## WORK TO BE COMPLETED
Starting at the line that holds "Totals | Bonus", set down each line through the end of the listing, exactly as written and with nothing added.

## INPUT DATA
- Opening Delimiter -
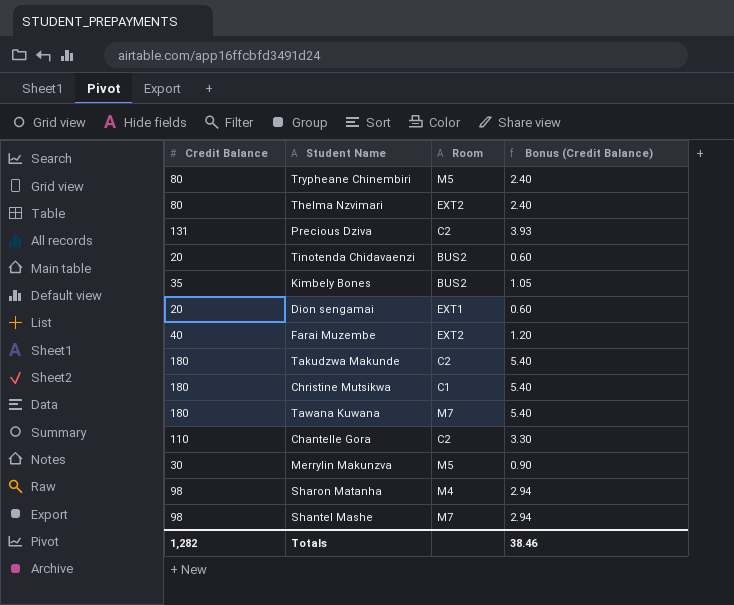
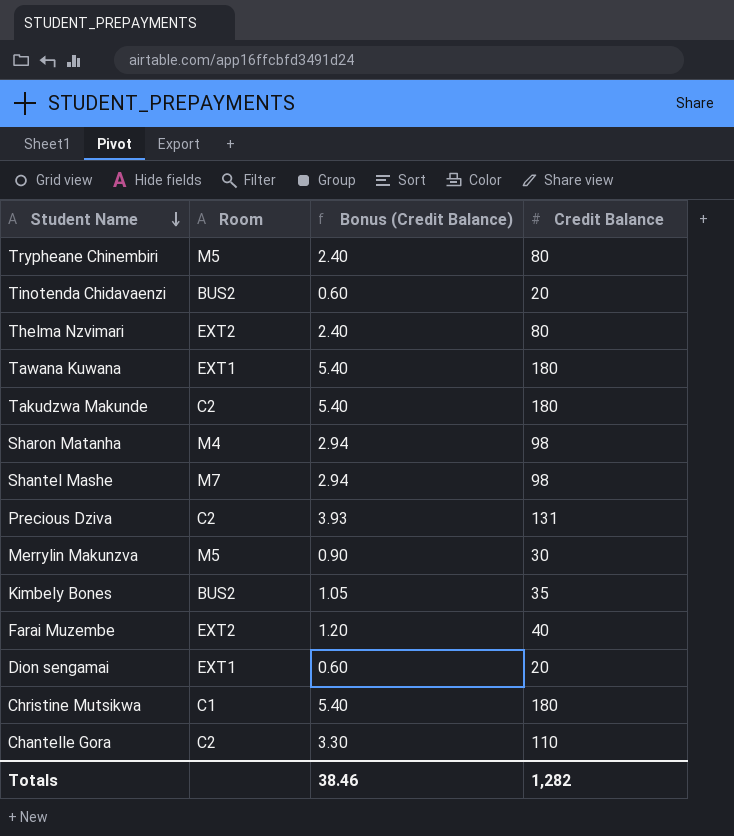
row order: none -> Student Name descending
column Credit Balance | position: 1 -> 4
Tawana Kuwana | Room: M7 -> EXT1

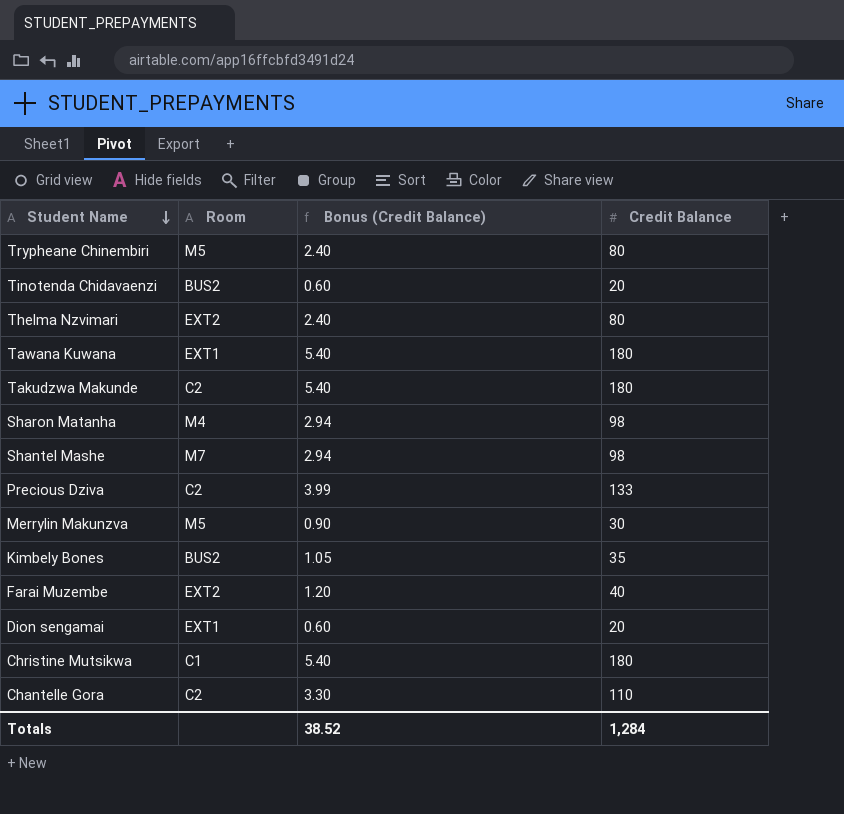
Precious Dziva | Bonus (Credit Balance): 3.93 -> 3.99
Precious Dziva | Credit Balance: 131 -> 133
Totals | Bonus (Credit Balance): 38.46 -> 38.52
Totals | Credit Balance: 1,282 -> 1,284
- Closing Delimiter -
## ANSWER BOX
Totals | Bonus (Credit Balance): 38.46 -> 38.52
Totals | Credit Balance: 1,282 -> 1,284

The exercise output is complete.